>>>>>

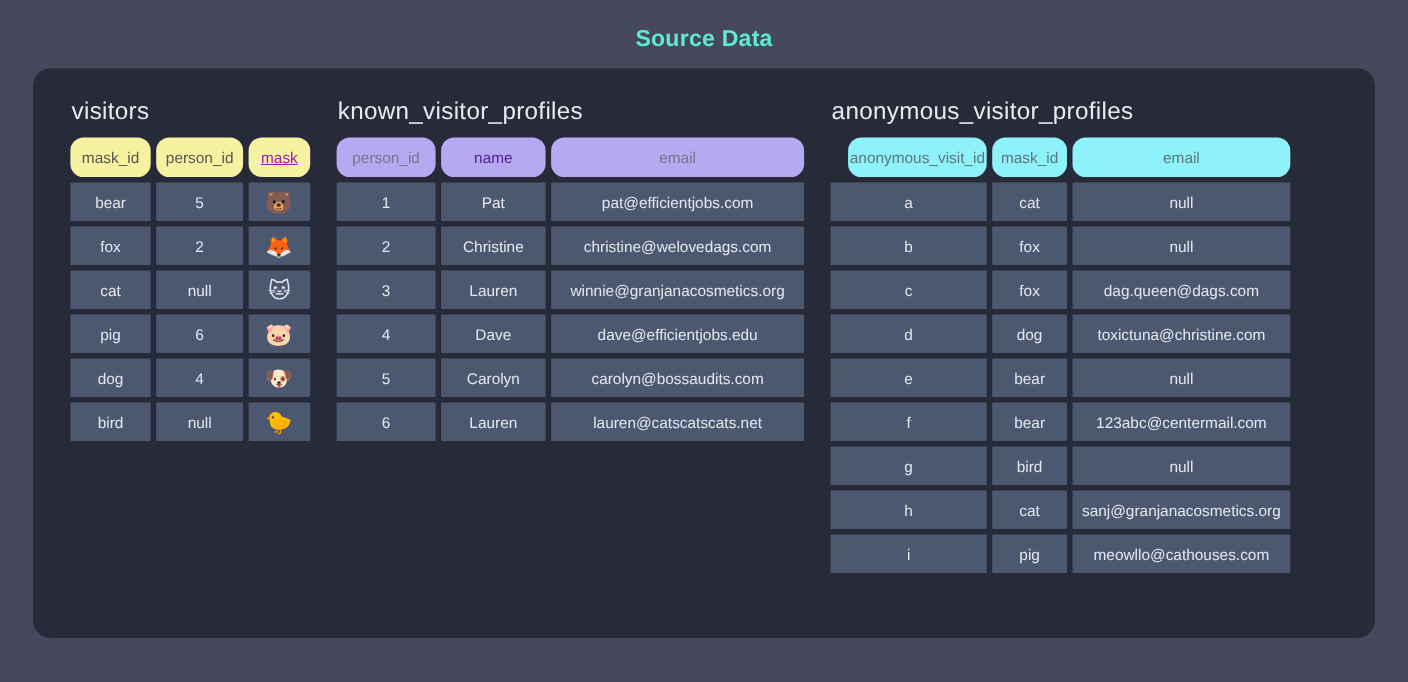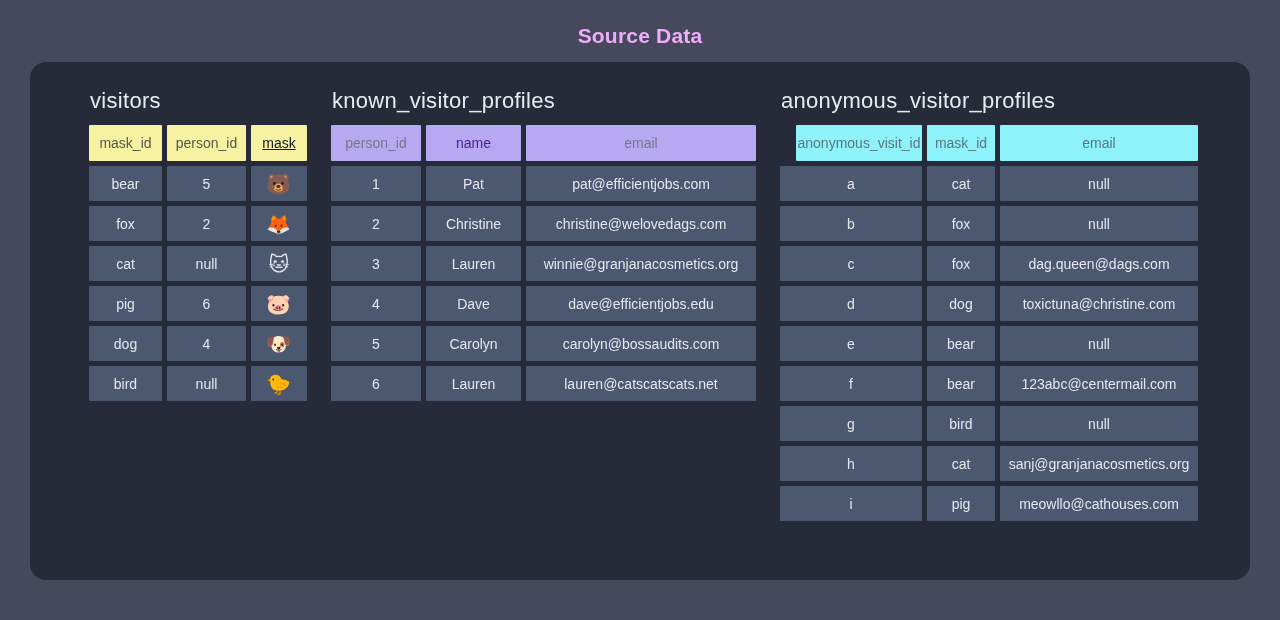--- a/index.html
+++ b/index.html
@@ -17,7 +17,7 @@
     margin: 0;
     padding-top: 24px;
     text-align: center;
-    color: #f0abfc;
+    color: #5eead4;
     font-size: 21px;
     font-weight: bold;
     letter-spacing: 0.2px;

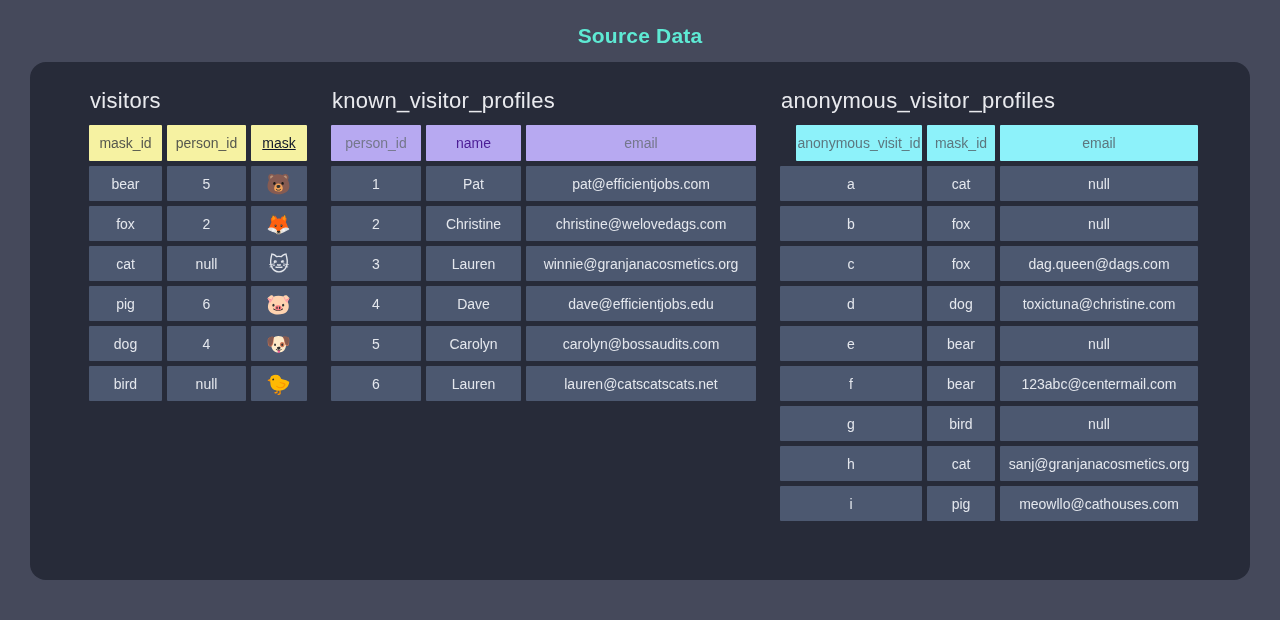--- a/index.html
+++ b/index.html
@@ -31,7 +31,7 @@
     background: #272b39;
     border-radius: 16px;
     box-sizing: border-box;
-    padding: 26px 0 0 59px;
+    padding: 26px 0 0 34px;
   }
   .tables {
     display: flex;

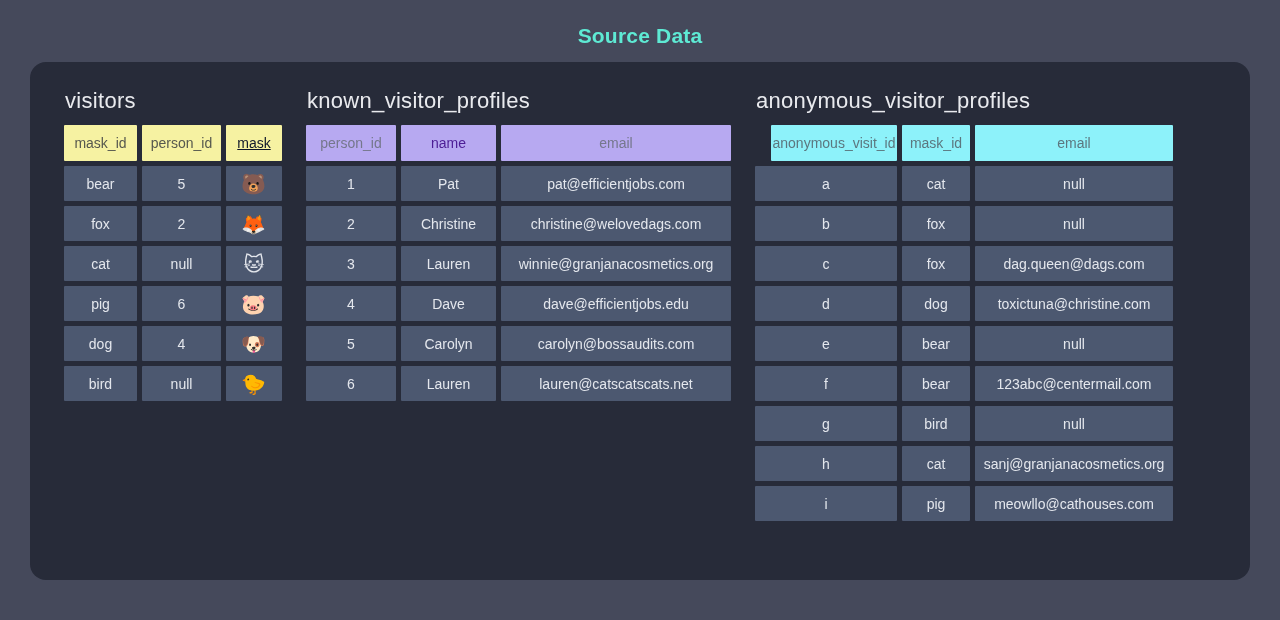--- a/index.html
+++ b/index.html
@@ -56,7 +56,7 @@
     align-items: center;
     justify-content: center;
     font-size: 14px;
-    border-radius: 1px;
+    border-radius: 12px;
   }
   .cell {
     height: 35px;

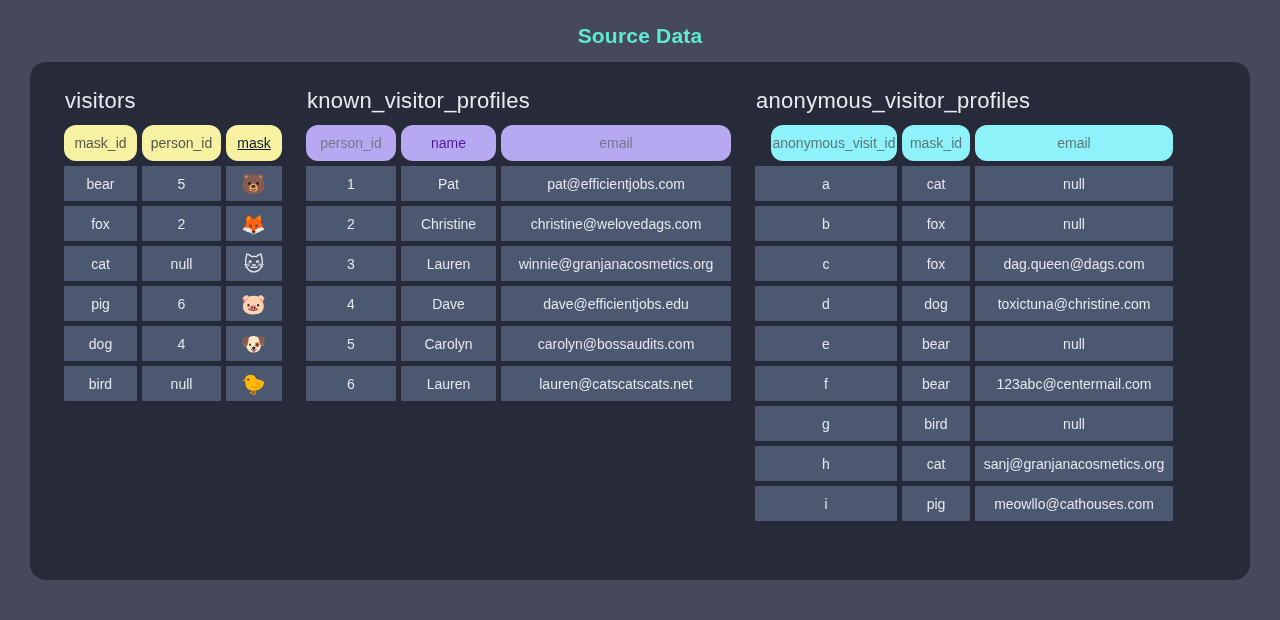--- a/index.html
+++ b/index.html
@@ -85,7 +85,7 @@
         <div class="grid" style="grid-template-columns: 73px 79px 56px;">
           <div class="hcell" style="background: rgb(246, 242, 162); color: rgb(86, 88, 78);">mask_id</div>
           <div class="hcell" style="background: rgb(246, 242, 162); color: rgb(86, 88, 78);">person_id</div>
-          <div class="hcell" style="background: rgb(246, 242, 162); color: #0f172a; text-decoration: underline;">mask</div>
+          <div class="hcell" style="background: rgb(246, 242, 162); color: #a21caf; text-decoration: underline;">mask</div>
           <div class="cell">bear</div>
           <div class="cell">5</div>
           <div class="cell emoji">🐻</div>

<<<<<

◆ **Work instructions**:
From the listing above, collect every line that mentions the word "decoration".

◆ **Expected answer**:
-          <div class="hcell" style="background: rgb(246, 242, 162); color: #0f172a; text-decoration: underline;">mask</div>
+          <div class="hcell" style="background: rgb(246, 242, 162); color: #a21caf; text-decoration: underline;">mask</div>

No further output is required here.